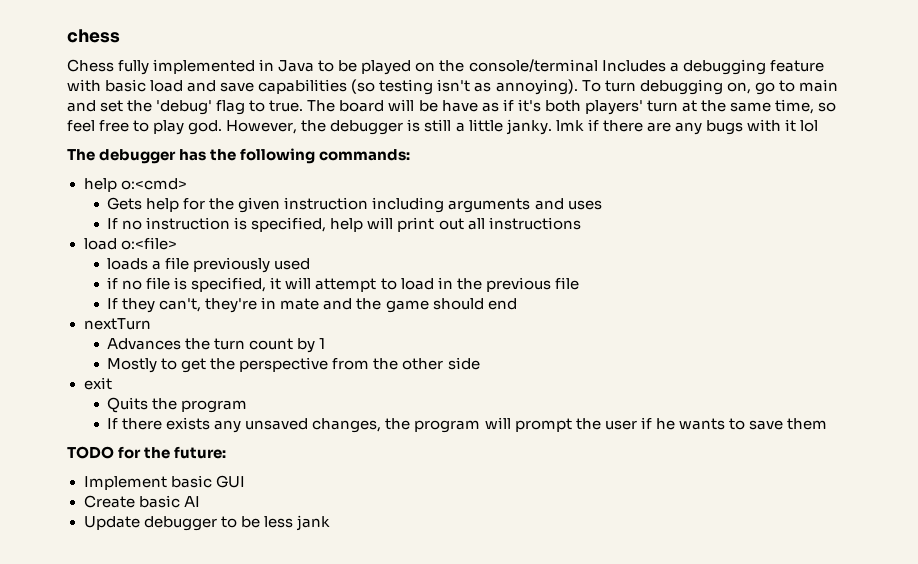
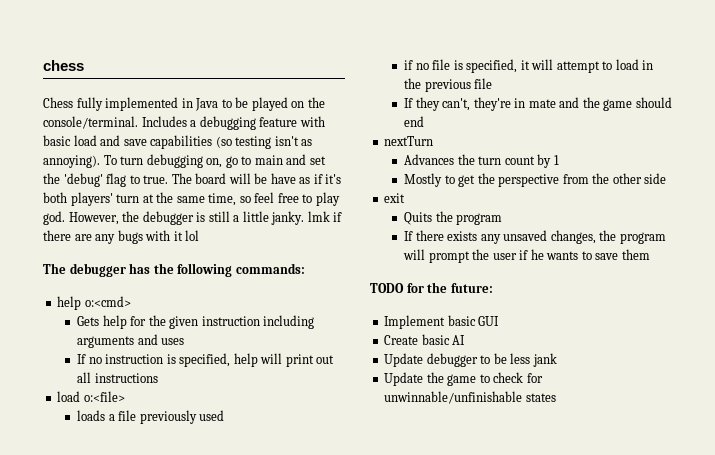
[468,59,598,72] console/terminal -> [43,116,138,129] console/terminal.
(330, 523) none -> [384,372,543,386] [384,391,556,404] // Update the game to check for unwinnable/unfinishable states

* * *

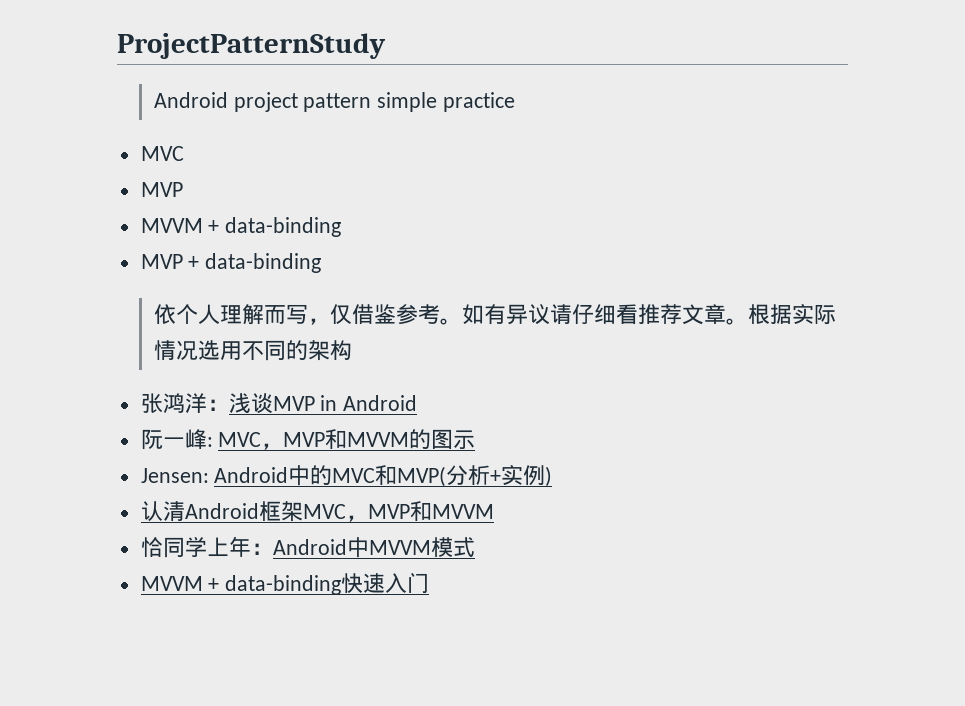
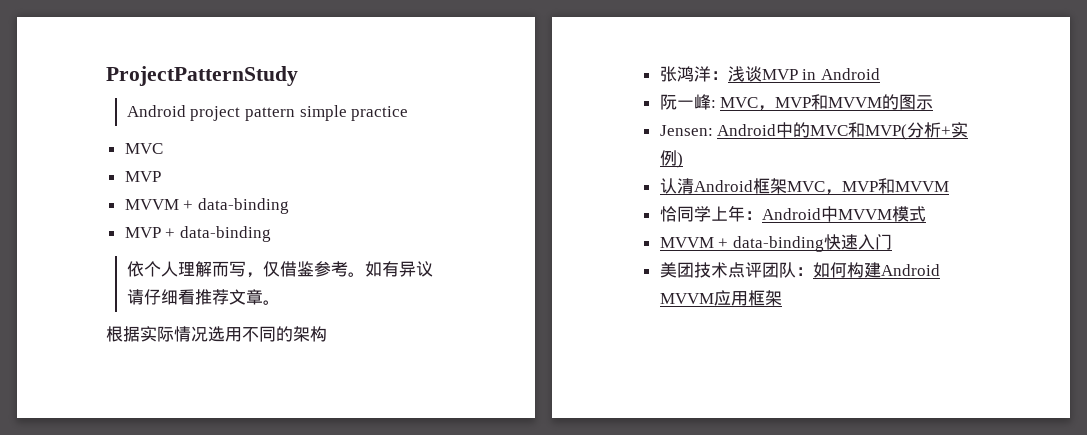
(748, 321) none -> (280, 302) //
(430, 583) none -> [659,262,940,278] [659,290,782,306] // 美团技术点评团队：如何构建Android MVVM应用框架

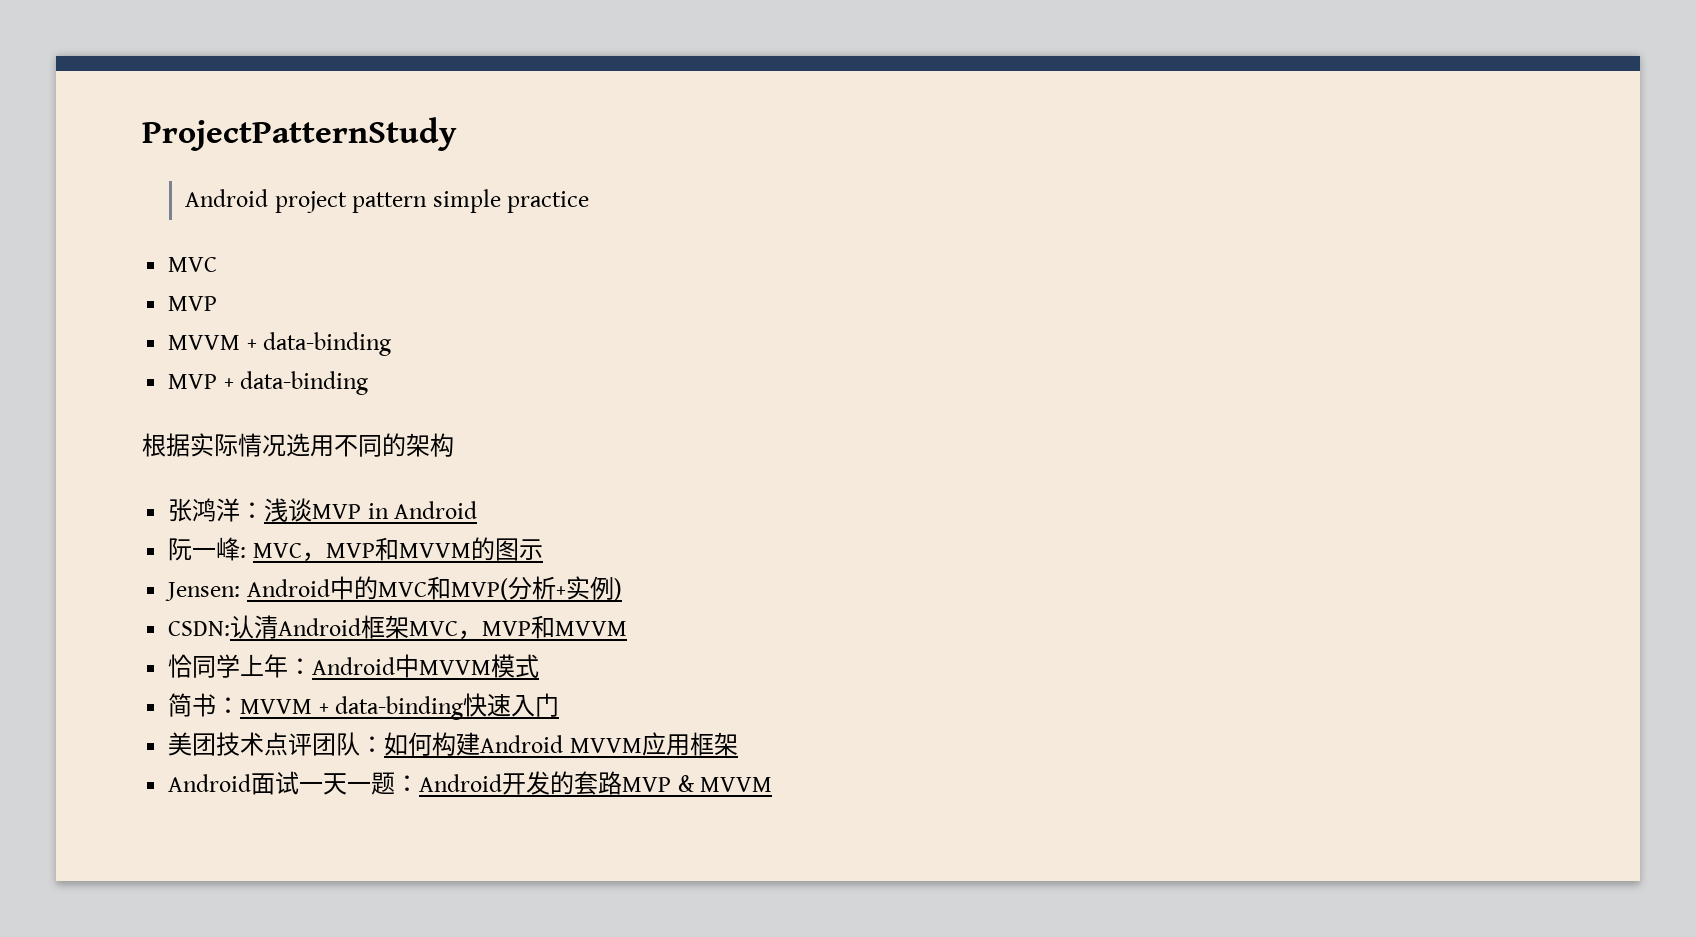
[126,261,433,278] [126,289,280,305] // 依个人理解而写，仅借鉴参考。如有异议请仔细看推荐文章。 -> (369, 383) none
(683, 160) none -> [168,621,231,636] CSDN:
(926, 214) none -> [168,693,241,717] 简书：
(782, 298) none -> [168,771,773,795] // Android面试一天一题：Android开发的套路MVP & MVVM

* [AIM OF THE EXERCISE]:
Repeat word for word the lines above that run from the line containing "(926, 214) none -> [168,693,241,717] 简书：" through the line containing "(782, 298) none", both ends included, and nothing else.

* [EXERCISE RESULT]:
(926, 214) none -> [168,693,241,717] 简书：
(782, 298) none -> [168,771,773,795] // Android面试一天一题：Android开发的套路MVP & MVVM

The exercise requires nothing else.